Scenic and Cultural Jaunts in the Flagstaff Vicinity That Are Not the Grand Canyon

Author and former Flagstaff outdoor instructor and wilderness guide Michael Engelhard describes lesser-known outdoor adventures in Northern Arizona.

Sunset Crater

Sunset Crater Volcano National Monument

As you drive south from the Cameron Trading Post toward Flagstaff and the southwestern rim of the Colorado Plateau, cinder and jagged basalt oust the Painted Desert’s sinuous shale. The blond grasslands transected by Highway 89 appear torched, hardened with lava veins, blackened with pustules and scabs like charred skin. While this area of the North American tectonic plate was sliding across a hotspot in the planet’s mantle, molten rock pushed through fissures and cracks. It came oozing to the surface or mixed with gases and lobbing fiery mayhem a mile high. With the crust steadily inching northeastward, volcanoes boiled up, geysered, and fizzled, and the San Francisco Volcanic Field stretched into a fifty-mile belt of more than 600 vents.
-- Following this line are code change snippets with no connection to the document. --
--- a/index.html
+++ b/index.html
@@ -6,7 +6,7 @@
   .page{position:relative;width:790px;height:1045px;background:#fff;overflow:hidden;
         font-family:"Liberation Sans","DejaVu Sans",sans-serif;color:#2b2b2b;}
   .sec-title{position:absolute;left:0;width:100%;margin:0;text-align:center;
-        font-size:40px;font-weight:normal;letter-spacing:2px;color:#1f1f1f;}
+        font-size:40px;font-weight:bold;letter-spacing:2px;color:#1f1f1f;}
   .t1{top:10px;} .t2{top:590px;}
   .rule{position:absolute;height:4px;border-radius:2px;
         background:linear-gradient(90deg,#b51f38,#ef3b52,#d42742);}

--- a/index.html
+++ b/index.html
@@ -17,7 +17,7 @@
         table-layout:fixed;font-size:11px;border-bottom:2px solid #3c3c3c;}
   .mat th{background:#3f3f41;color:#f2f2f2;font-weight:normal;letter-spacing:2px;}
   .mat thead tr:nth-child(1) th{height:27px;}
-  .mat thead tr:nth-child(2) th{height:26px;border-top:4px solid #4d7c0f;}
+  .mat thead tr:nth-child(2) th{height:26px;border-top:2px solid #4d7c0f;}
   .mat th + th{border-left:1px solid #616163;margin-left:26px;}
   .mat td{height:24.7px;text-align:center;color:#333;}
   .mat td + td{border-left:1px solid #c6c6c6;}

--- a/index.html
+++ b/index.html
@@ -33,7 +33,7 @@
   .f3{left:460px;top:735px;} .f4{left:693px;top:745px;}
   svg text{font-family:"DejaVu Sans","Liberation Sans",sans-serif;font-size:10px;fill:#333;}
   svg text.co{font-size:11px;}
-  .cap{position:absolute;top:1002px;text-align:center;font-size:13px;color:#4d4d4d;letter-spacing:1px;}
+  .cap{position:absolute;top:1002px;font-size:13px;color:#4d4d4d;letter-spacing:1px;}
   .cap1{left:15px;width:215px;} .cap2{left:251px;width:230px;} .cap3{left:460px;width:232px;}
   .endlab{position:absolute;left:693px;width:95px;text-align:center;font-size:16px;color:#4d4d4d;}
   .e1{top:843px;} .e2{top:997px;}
Near the crest where the highway starts dropping into Flagstaff, Sunset Crater marks this ground’s most recent violent birthing, which occurred during the late fall or winter of 1064–1065 C.E. The event for miles around scorched prehistoric pit houses and filled them with cinders; lava undoubtedly mantles others, a scattered Pompeii. No human bones were found at such habitations, so it appears that the local Sinagua living here at the time had ample warning. Major John Wesley Powell in 1892 named the 1,000-foot-high, symmetrical cone, for its cap of rust-colored, oxidized, scoria spatter, deposits that make it appear bathed in evening light. When actual sunsets intensify the tinted glow, it seems as if the rim were about to ignite.
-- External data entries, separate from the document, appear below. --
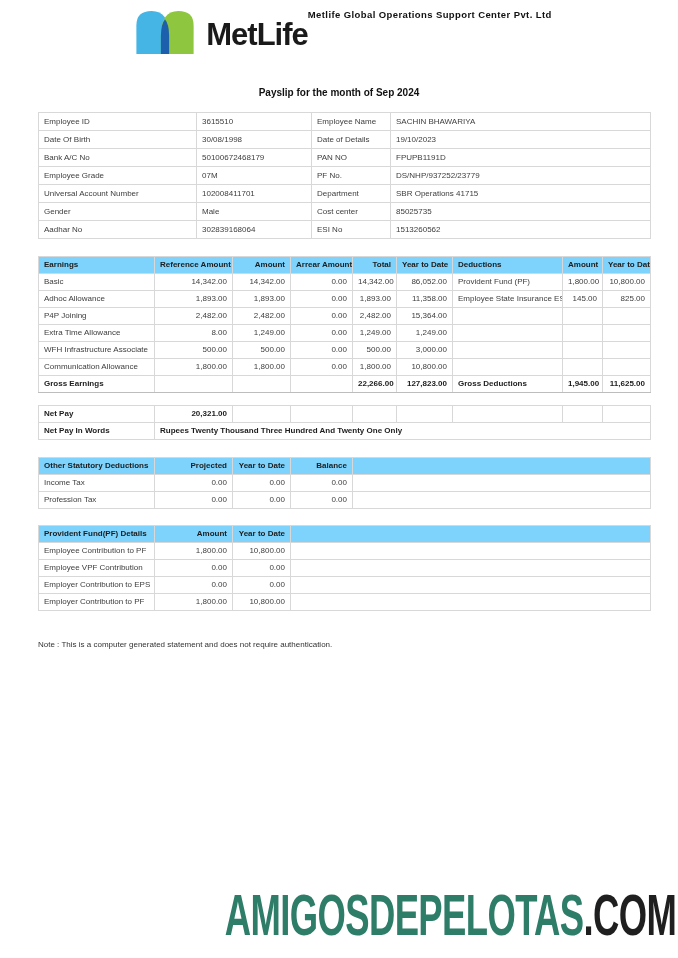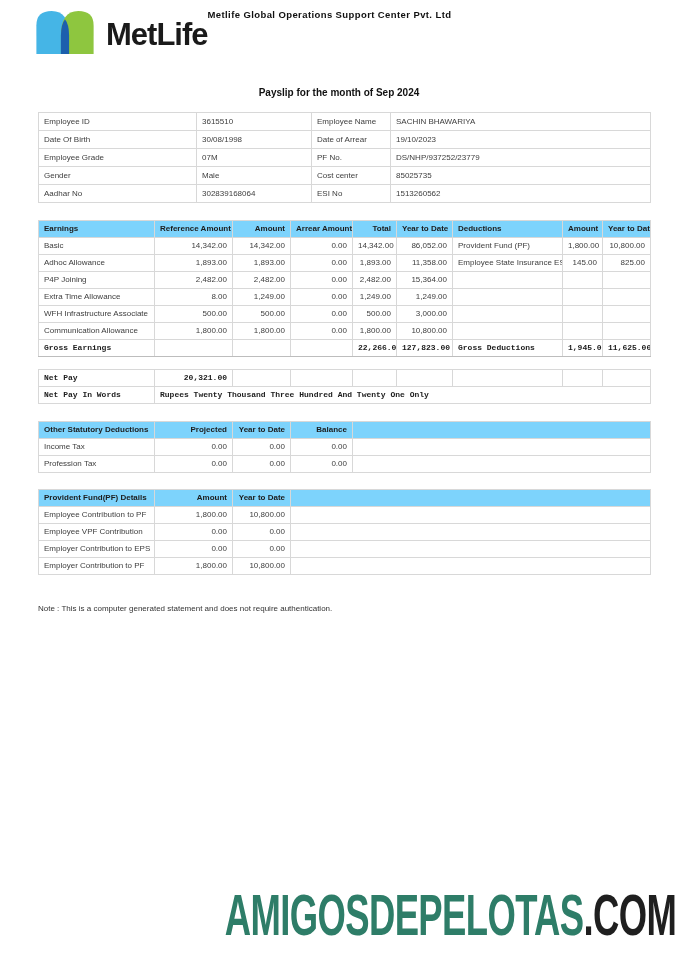--- a/index.html
+++ b/index.html
@@ -7,7 +7,7 @@
     width:678px;height:958px;background:#ffffff;position:relative;
     font-family:"Liberation Sans", sans-serif;color:#3d3d3d;overflow:hidden;
   }
-  .hdr{display:flex;justify-content:flex-start;align-items:flex-start;padding:9px 26px 0 34px;}
+  .hdr{display:flex;justify-content:center;align-items:flex-start;padding:9px 26px 0 34px;}
   .brand{display:flex;align-items:center;gap:10px;}
   .brandname{font-size:31px;font-weight:bold;color:#1a1a1a;letter-spacing:-1px;}
   .company{font-size:9.5px;font-weight:bold;color:#111;letter-spacing:.4px;margin-top:0;}

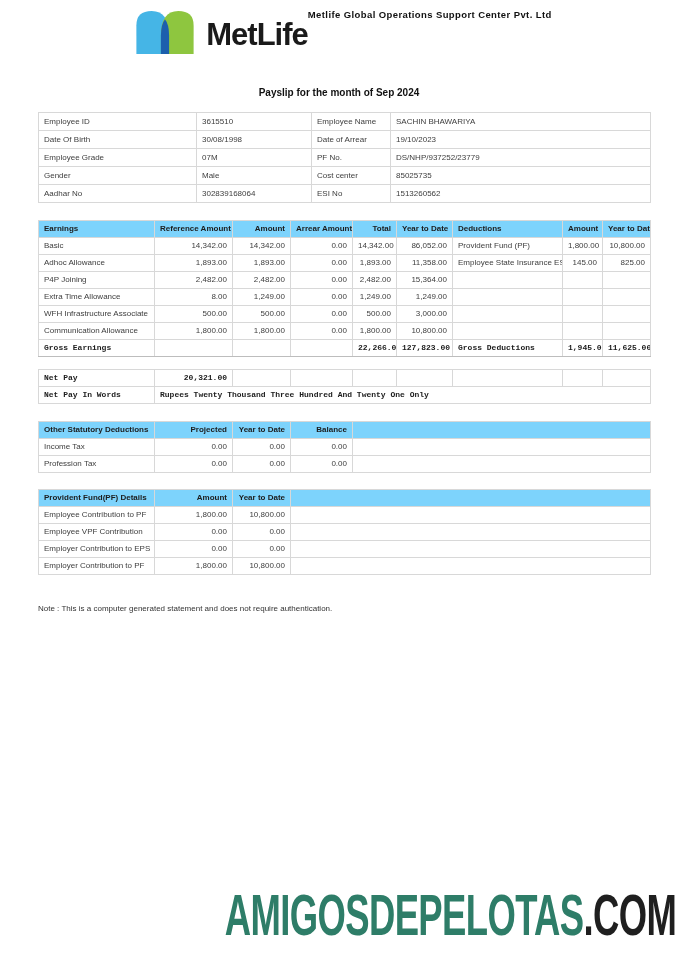--- a/index.html
+++ b/index.html
@@ -74,7 +74,7 @@
     <tr>
       <td>Date Of Birth</td>
       <td>30/08/1998</td>
-      <td>Date of Arrear</td>
+      <td>Date of Details</td>
       <td>19/10/2023</td>
     </tr>
     <tr>

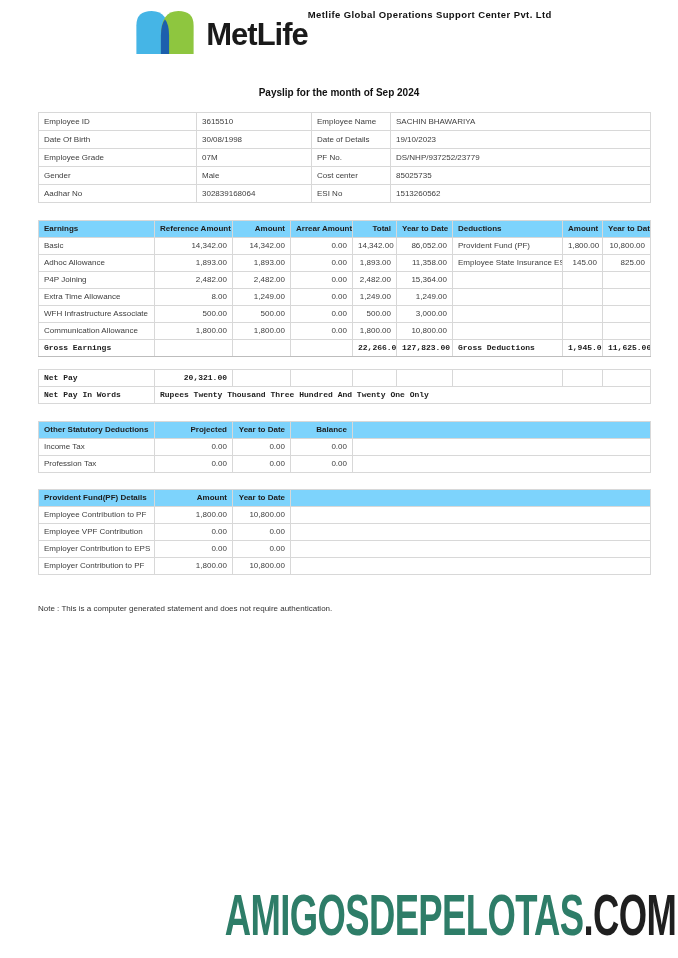--- a/index.html
+++ b/index.html
@@ -78,6 +78,12 @@
       <td>19/10/2023</td>
     </tr>
     <tr>
+      <td>Bank A/C No</td>
+      <td>50100672468179</td>
+      <td>PAN NO</td>
+      <td>FPUPB1191D</td>
+    </tr>
+    <tr>
       <td>Employee Grade</td>
       <td>07M</td>
       <td>PF No.</td>

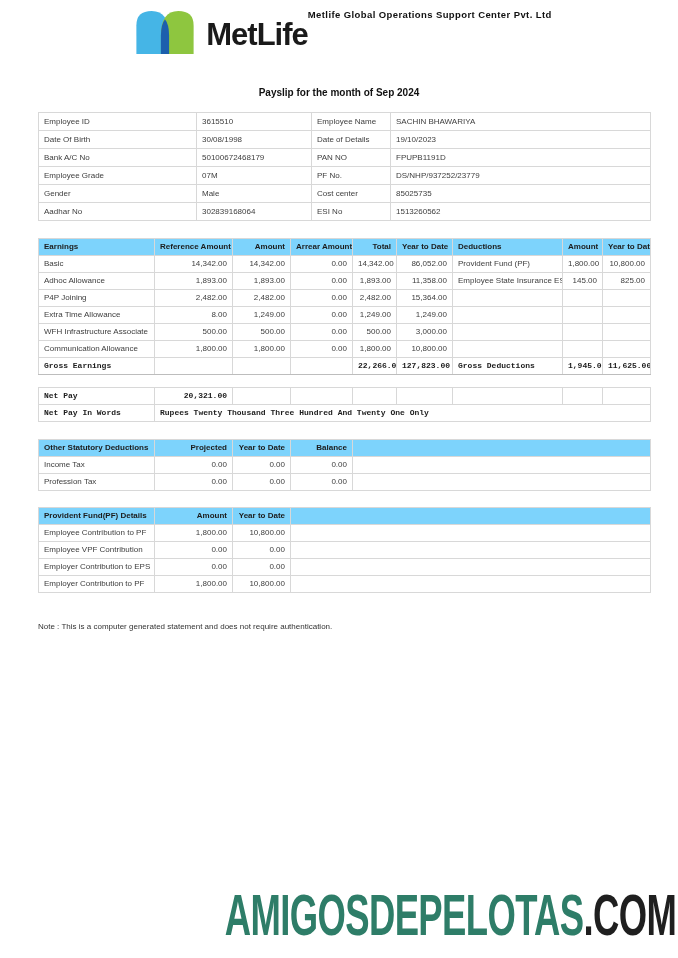--- a/index.html
+++ b/index.html
@@ -90,6 +90,12 @@
       <td>DS/NHP/937252/23779</td>
     </tr>
     <tr>
+      <td>Universal Account Number</td>
+      <td>102008411701</td>
+      <td>Department</td>
+      <td>SBR Operations 41715</td>
+    </tr>
+    <tr>
       <td>Gender</td>
       <td>Male</td>
       <td>Cost center</td>

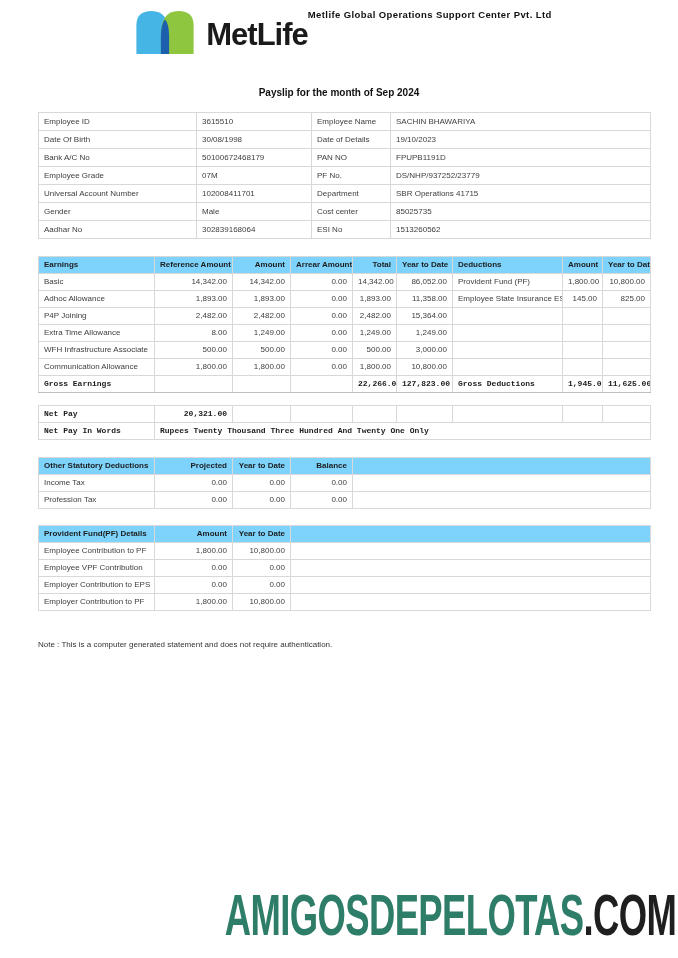--- a/index.html
+++ b/index.html
@@ -20,7 +20,7 @@
   table.info{margin-top:14px;}
   table.info td{padding:3.5px 5px;}
   .num{text-align:right;}
-  .b{font-weight:bold;color:#1c1c1c;font-family:Liberation Mono, monospace;}
+  .b{font-weight:bold;color:#1c1c1c;}
   tr.th td{background:#7dd3fc;font-weight:bold;color:#1c1c1c;}
   table.earn{margin-top:17px;}
   tr.gross td{border-top:1px solid #bdbdbd;border-bottom:1px solid #bdbdbd;}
This national monument can be explored on short walks on groomed paths. Please don't hike off-trail, because fragile desert vegetation — including a penstemon that grows nowhere else — and even volcanic features, are easily, irreparably damaged. One of the highlights among lava bombs and cinder fields is a sinkhole cave so insulated that it preserves ice for much of the year. The Hopis consider this place sacred: the lair of the North Wind.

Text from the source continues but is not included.